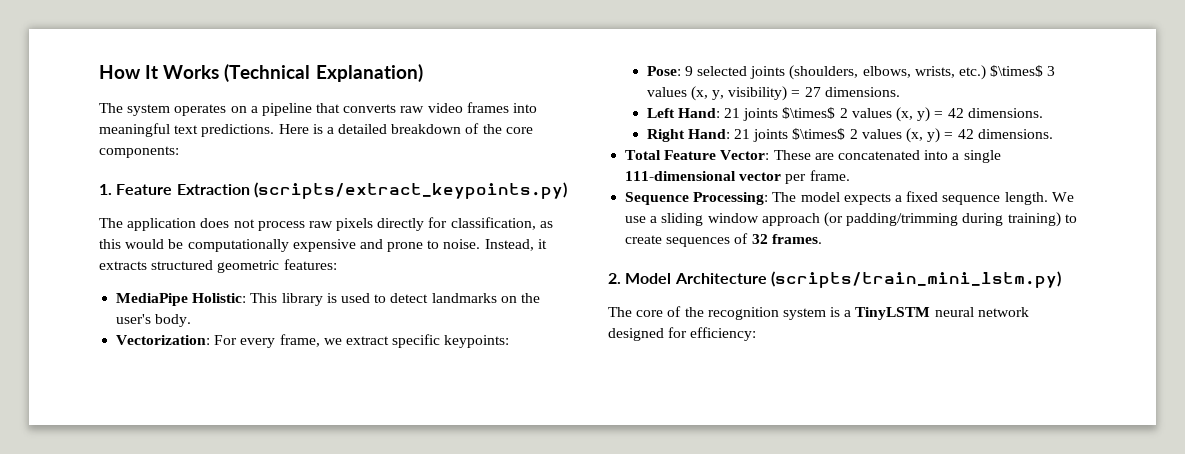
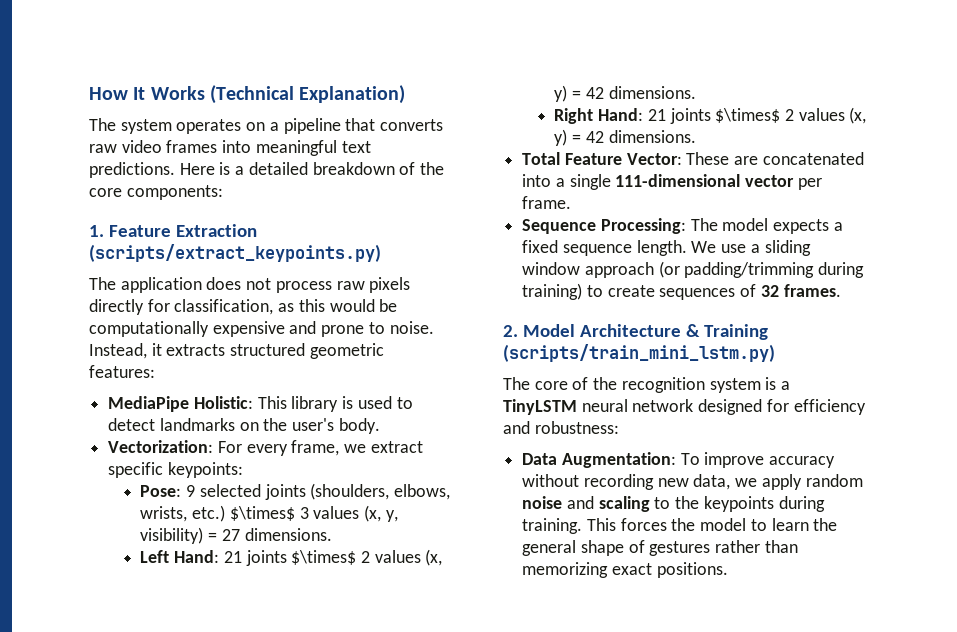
- 2. Model Architecture (scripts/train_mini_lstm.py)
+ 2. Model Architecture & Training (scripts/train_mini_lstm.py)
- The core of the recognition system is a TinyLSTM neural network designed for efficiency:
+ The core of the recognition system is a TinyLSTM neural network designed for efficiency and robustness:
+ Data Augmentation: To improve accuracy without recording new data, we apply random noise and scaling to the keypoints during training. This forces the model to learn the general shape of gestures rather than memorizing exact positions.

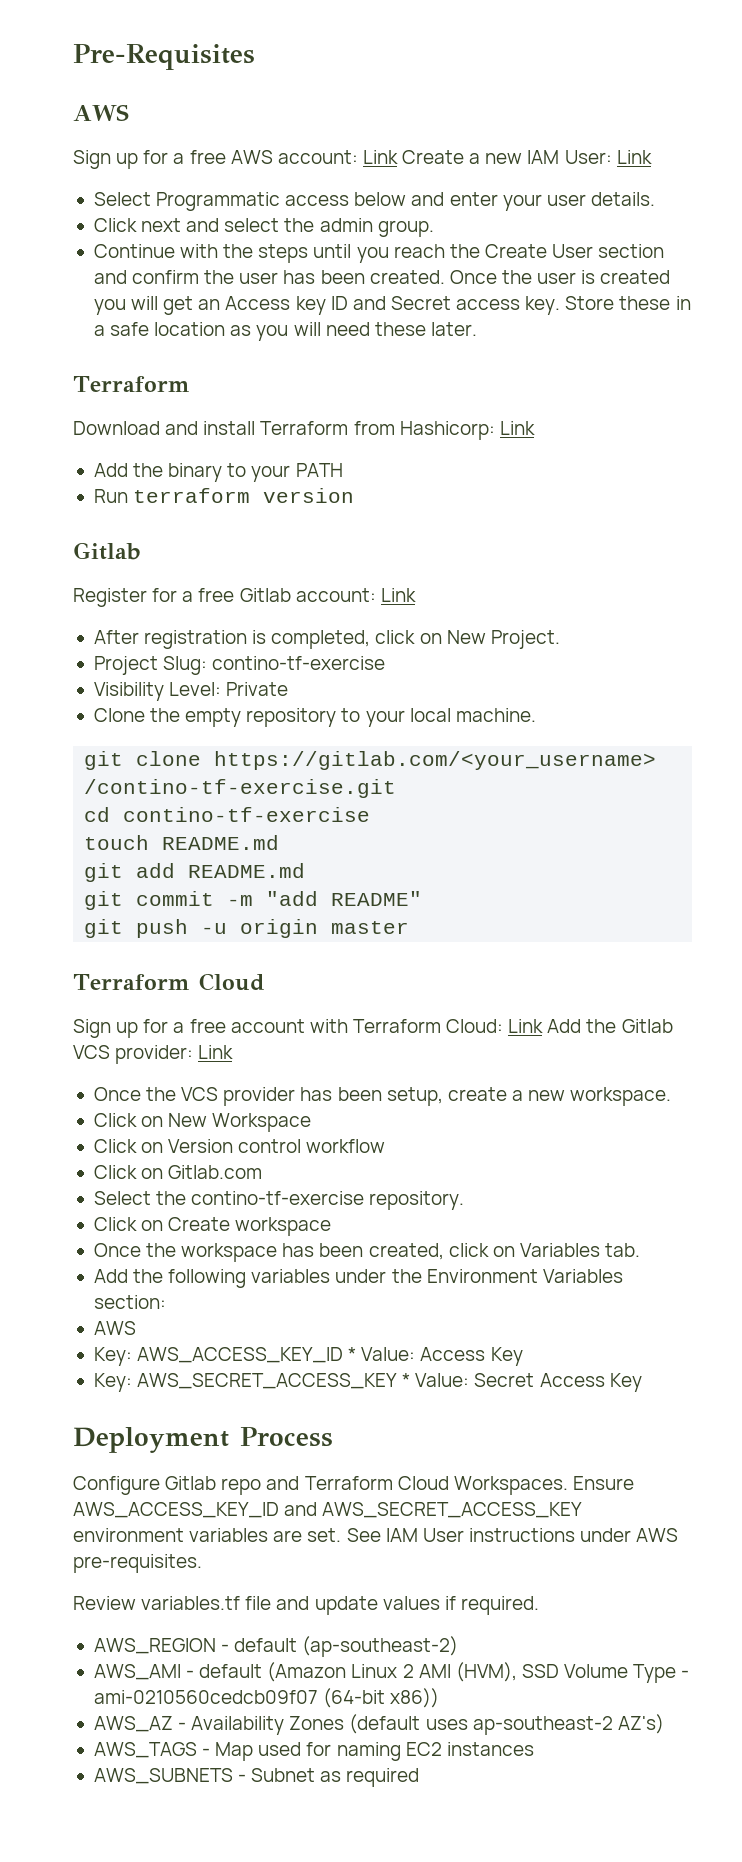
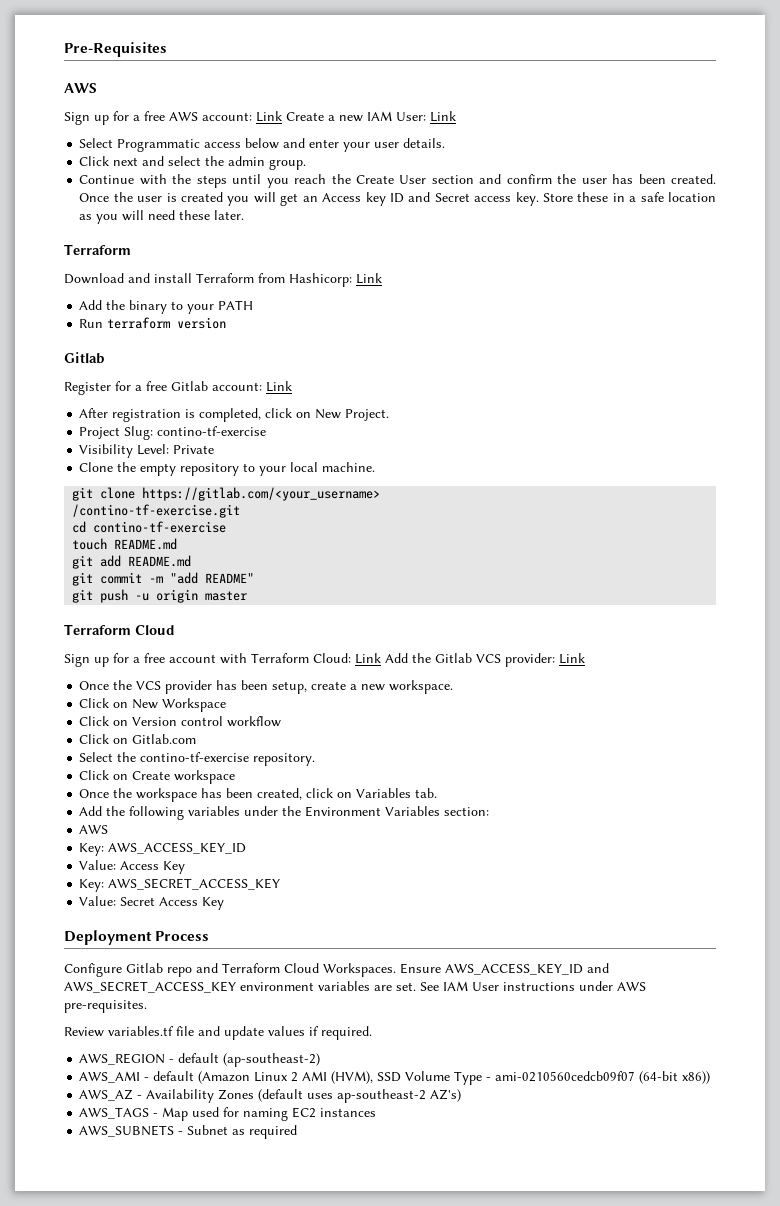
- Key: AWS_ACCESS_KEY_ID * Value: Access Key
+ Key: AWS_ACCESS_KEY_ID
+ Value: Access Key
- Key: AWS_SECRET_ACCESS_KEY * Value: Secret Access Key
+ Key: AWS_SECRET_ACCESS_KEY
+ Value: Secret Access Key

» WHAT THE TASK ASKS: In the records, locate each line holding the string "neural" and copy it.

» TASK RESULT:
- The core of the recognition system is a TinyLSTM neural network designed for efficiency:
+ The core of the recognition system is a TinyLSTM neural network designed for efficiency and robustness:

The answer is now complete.